**What the task asks:**
Copy each line of the listing where the word "Ferienwohnung" can be found.
^^^^
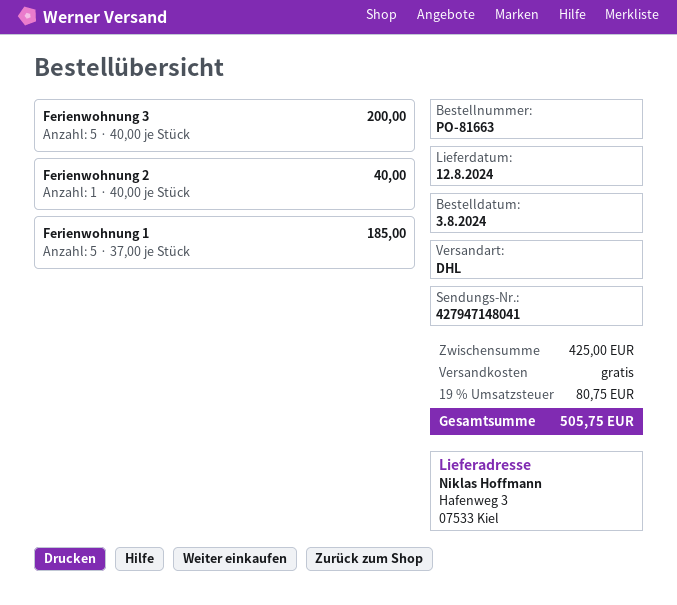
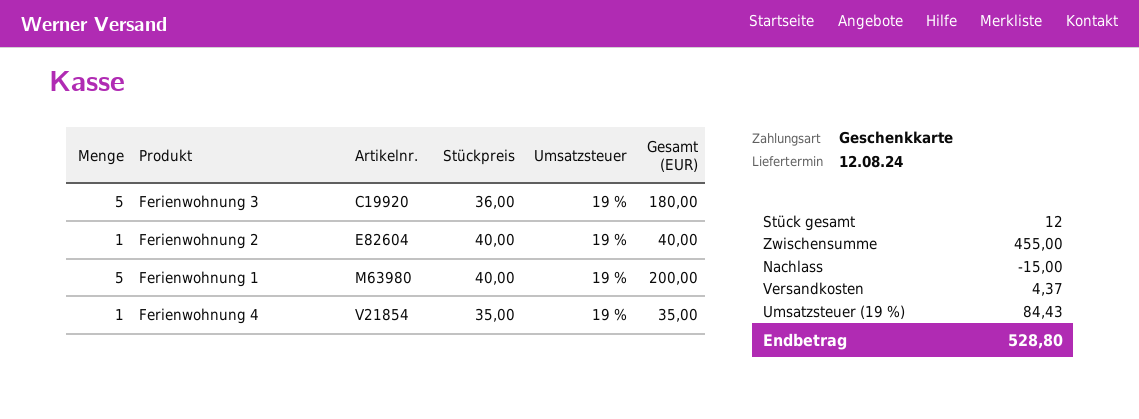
Ferienwohnung 3: 5 x 40.00 = 200.00 -> 5 x 36.00 = 180.00
Ferienwohnung 1: 5 x 37.00 = 185.00 -> 5 x 40.00 = 200.00
Ferienwohnung 4: none -> 1 x 35.00 = 35.00
subtotal: 425.00 -> 455.00
discount: none -> 15.00
shipping: 0.00 -> 4.37
tax: 19% = 80.75 -> 19% = 84.43
total: 505.75 -> 528.80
^^^^
**Solution for this task:**
Ferienwohnung 3: 5 x 40.00 = 200.00 -> 5 x 36.00 = 180.00
Ferienwohnung 1: 5 x 37.00 = 185.00 -> 5 x 40.00 = 200.00
Ferienwohnung 4: none -> 1 x 35.00 = 35.00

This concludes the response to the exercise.